In support of this, we might enlist an everyday reaction to atonal scores (at least the early ones): They make people think of horror movies. Or pain, or other kinds of instability. Some years ago I brought a date—a musical civilian—to hear the Emerson Quartet, which among other things was playing the Op. 3 Berg quartet. It sounded “drunk,” my date said (which didn’t mean she didn’t like it).

But against this view, we can cite works like the last two Schoenberg string quartets, or his Wind Quintet. And, sure, when Schoenberg invented 12-tone writing, he became a kind of neoclassicist.

But then Theodor Adorno—surely the most powerful intellect who ever wrote about these things—thought that ceaseless dissonance embodies frozen pain. He didn’t mean that Schoenberg, Berg, and Webern (who’d been his friends) were anguished people, though I can well believe that Schoenberg might have been. He meant that anguish, in the first decades of the 20th century, had become an everyday reality for just about everybody, at least beneath the froth of everyday life. (Not an unreasonable idea when the world was plunging into economic chaos, war, and massacres, though Adorno took it all a lot deeper: He thought that—quite apart from obvious catastrophes—the capitalist machine was eating away at everyone’s autonomy.)

Following Adorno, we might say that early atonal expressionist works put anguish front and center. And then 12-tone music submerged it in a system, though (quite plainly in Berg and Schoenberg, more distantly in Webern) the expressionist rhetoric persisted. Postwar serialism hid the pain entirely; this, we could say, was music in extreme denial. (I more or less did say that, in an essay on Milton Babbitt I wrote in 1982.) From this point of view, it’s hardly a surprise that George Rochberg—when his son died, and he wanted to express his feelings musically—abandoned 12-tone writing and went back to tonality. That doesn’t mean tonality has to be any kind of paradise, or that it offers any guarantee of spiritual freedom. It has traps of its own. But at least it’s easily identified with everyday emotion.

And to support my earlier contention that it marks a break with everyday life, consider Pierre Boulez, who says atonal music expresses new emotions, appropriate to the age we live in. Not, in other words, the silly old sentimental feelings older art indulged. No more raging over lost pennies! Or sighing with infinite sadness and regret when the world we grew up with disappears forever. Music—now and forever in the future—has to be above such things.

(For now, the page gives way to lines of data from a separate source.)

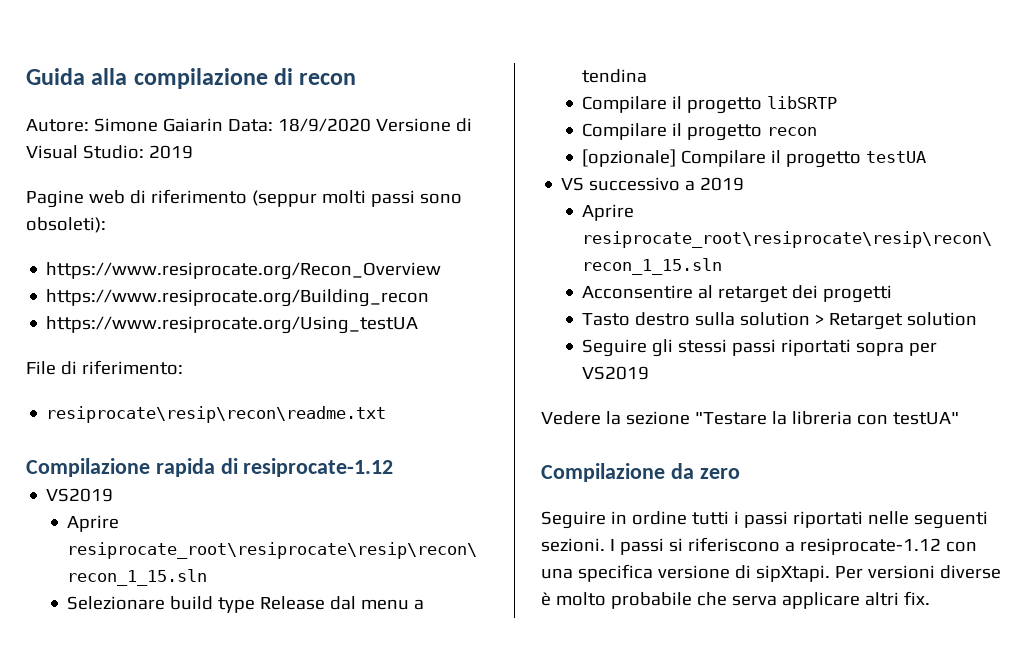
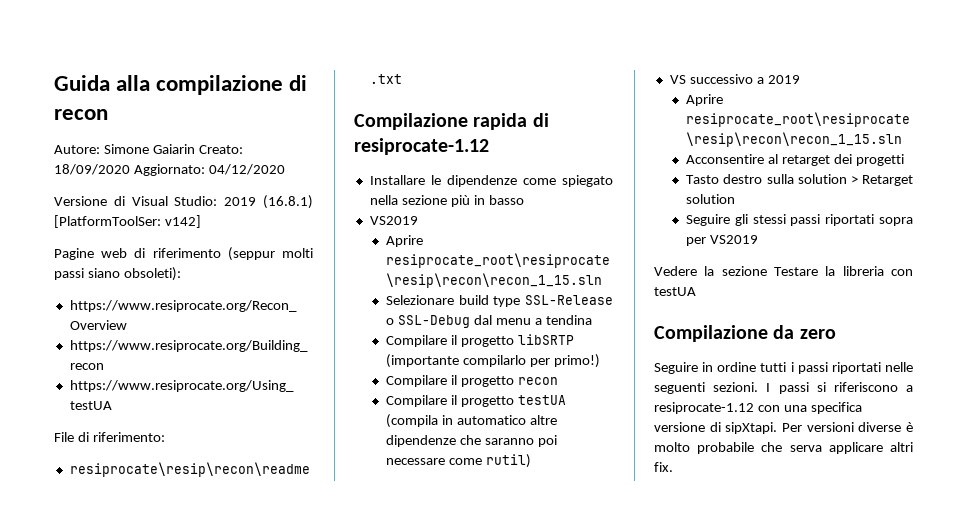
- Autore: Simone Gaiarin Data: 18/9/2020 Versione di Visual Studio: 2019
+ Autore: Simone Gaiarin Creato: 18/09/2020 Aggiornato: 04/12/2020
+ Versione di Visual Studio: 2019 (16.8.1) [PlatformToolSer: v142]
- Pagine web di riferimento (seppur molti passi sono obsoleti):
+ Pagine web di riferimento (seppur molti passi siano obsoleti):
+ Installare le dipendenze come spiegato nella sezione più in basso
- Selezionare build type Release dal menu a tendina
+ Selezionare build type SSL-Release o SSL-Debug dal menu a tendina
- Compilare il progetto libSRTP
+ Compilare il progetto libSRTP (importante compilarlo per primo!)
- [opzionale] Compilare il progetto testUA
+ Compilare il progetto testUA (compila in automatico altre dipendenze che saranno poi necessare come rutil)
- Vedere la sezione "Testare la libreria con testUA"
+ Vedere la sezione Testare la libreria con testUA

Or consider Schoenberg, in whose first atonal piece—the last movement of the second string quartet—a soprano sings a poem by Stefan George that starts, “I breathe the air of other planets.” If we take those words seriously, we might decide that Schoenberg’s early atonal works are more authentic than his 12-tone stuff, an opinion I wouldn’t be alone in putting forth. (Boulez used to hold it, for instance, and maybe still does, though now he conducts Schoenberg works he once apparently despised.) The 12-tone pieces, after all—or at least the neoclassic ones—pretend to be plain old concert music, even using what we might call cubist versions of plain old traditional forms. But their musical language might have pointed them toward more radical paths. (That was Boulez’s view.) They’re in denial!

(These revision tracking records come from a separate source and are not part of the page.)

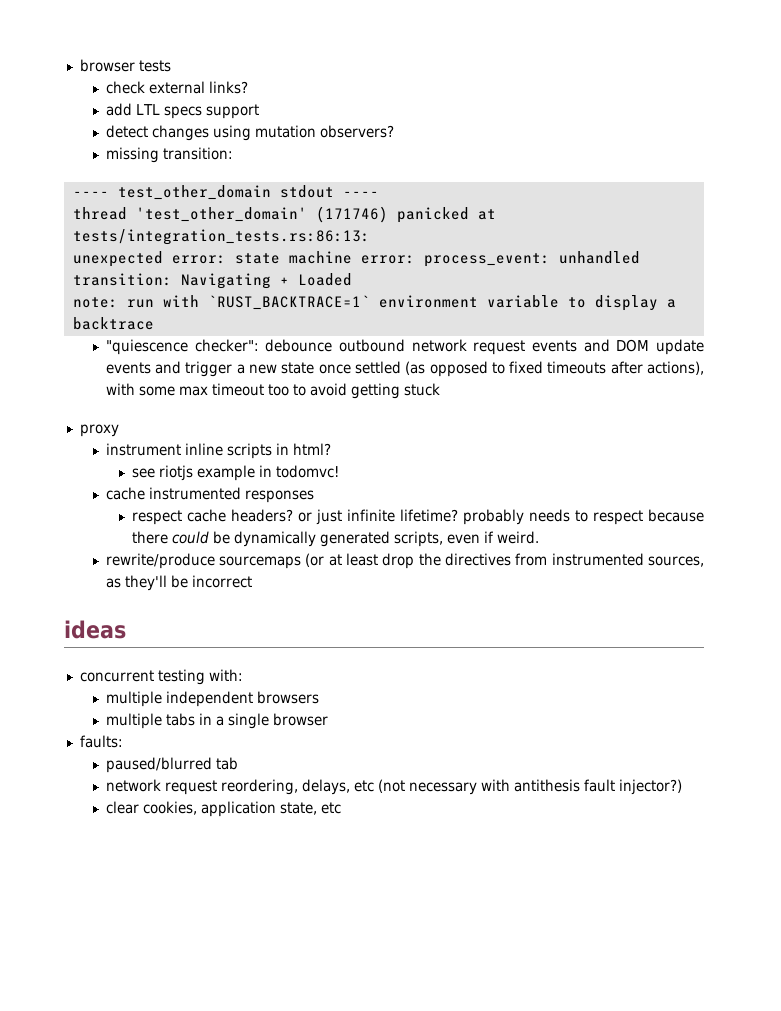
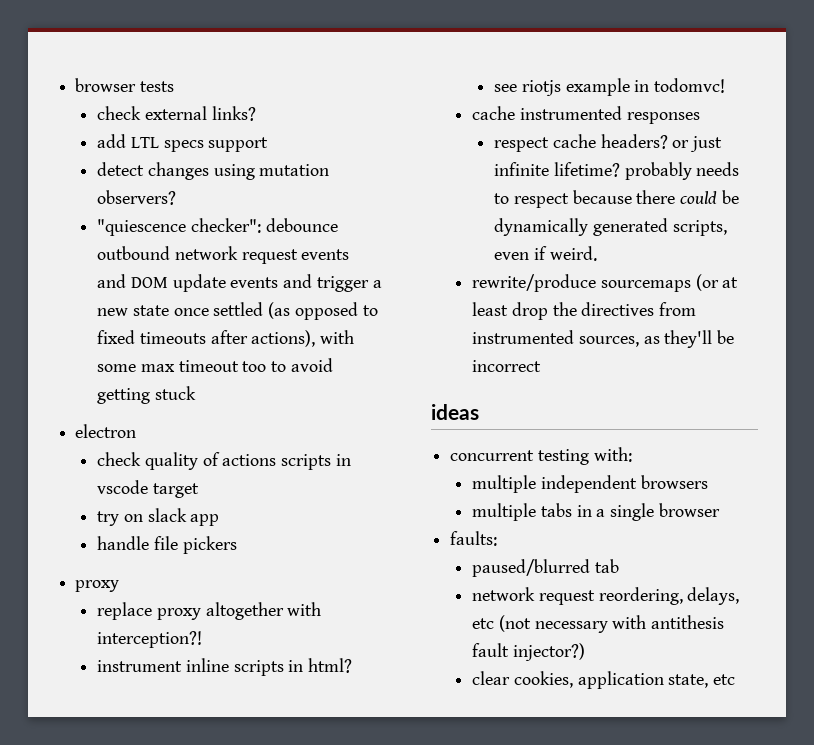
- missing transition:
- ---- test_other_domain stdout ----
- thread 'test_other_domain' (171746) panicked at tests/integration_tests.rs:86:13:
- unexpected error: state machine error: process_event: unhandled transition: Navigating + Loaded
- note: run with `RUST_BACKTRACE=1` environment variable to display a backtrace
+ electron
+ check quality of actions scripts in vscode target
+ try on slack app
+ handle file pickers
  proxy
+ replace proxy altogether with interception?!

But here’s another question. How do I experience atonal music?

Well, let’s start with this—I’ve written it. Not so much in my student days; I had trouble with it, as I’ll explain. But in recent years I’ve written 12-tone stuff, which may surprise people who’ve heard the first pieces of mine that have begun to circulate now that I’ve resumed composing. Mostly they’re triadic. But I’ve also written a 12-tone sonatina for piano and violin, which has one movement, out of three, that I’d love to have performed. (Not coincidentally, that movement is, of all of them, the most radical.) I wrote this as a composition exercise, and in some ways that’s how I think of writing 12-tone music today—it’s an archaic enterprise, but useful for developing composing muscles, much as species counterpoint used to be in days gone by.

With that in mind—and also just to amuse myself—I often scrawl 12-tone musical doodles when I’m bored at conferences. I’ll draw staff lines on whatever paper gets handed out, and write 12-tone melodies, canons, and chord progressions, having fun with the progressions by building them from made-up rules.

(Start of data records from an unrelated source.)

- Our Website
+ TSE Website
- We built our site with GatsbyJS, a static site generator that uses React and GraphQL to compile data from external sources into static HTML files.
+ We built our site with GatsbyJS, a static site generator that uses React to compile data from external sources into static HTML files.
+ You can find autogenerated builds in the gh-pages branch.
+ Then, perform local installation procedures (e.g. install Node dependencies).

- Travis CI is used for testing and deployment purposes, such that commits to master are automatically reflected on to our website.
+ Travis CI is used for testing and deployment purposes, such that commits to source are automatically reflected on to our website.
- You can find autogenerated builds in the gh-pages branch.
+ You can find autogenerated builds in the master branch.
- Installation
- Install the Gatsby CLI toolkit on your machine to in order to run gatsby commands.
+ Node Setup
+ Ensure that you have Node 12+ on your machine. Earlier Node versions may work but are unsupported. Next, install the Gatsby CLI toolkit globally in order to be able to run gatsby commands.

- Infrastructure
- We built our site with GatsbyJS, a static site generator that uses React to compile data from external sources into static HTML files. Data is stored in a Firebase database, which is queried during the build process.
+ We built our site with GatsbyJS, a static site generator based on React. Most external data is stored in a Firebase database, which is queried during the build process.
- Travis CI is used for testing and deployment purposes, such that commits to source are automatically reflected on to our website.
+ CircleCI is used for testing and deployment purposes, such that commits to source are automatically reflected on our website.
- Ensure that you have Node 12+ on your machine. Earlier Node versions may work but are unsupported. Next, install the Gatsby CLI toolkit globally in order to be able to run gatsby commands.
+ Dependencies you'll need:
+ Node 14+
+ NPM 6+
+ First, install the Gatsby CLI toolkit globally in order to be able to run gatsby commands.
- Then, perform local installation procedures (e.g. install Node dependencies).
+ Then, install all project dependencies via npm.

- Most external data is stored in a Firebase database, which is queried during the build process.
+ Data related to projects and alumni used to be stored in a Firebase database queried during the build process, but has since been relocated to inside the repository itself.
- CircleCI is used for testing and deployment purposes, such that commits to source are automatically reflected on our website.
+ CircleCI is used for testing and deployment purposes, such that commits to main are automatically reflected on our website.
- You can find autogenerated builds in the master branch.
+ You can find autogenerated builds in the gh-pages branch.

But then I also wrote—quite seriously, taking lots of time—three 12-tone sections in a piece I’m just now finishing, a long set of variations for string quartet on the theme of the last movement of Mahler‘s Third Symphony. Most of the variations are tributes to things I like, musical and otherwise; the 12-tone ones are tributes, no surprise, to Schoenberg, Berg, and Webern. I wrote them more or less in the styles of those composers, amusing myself, in the Schoenberg variation, by reconstructing parts of the Fourth Quartet from memory. (I knew, of course, that I hadn’t memorized enough of it to make my reconstruction anything but a new piece of my own. But see how all that solfège came in handy?)

I guess the Webern variation is my favorite of the three; it’s a double canon in inversion (elegant and airy, if it comes off the way I’d like it to), with each voice making one statement of the 12-tone row.

But is this music full of angst? Beats me. I didn’t feel any when I wrote it, or when I hear it now. The Schoenberg variation sounds a bit ungainly to me, but then so does Schoenberg. And in any case I wrote these variations at a distance, so to speak, looking through Schoenberg’s, Berg’s, and Webern’s glasses. Maybe that helped keep the angst at bay. Though it does strike me that all three 12-tone variations are linked to fragmentation in the larger progress of the piece, and the Schoenberg variation—coming after a theme and eight previous variations in D major and D minor—sounds like a breach.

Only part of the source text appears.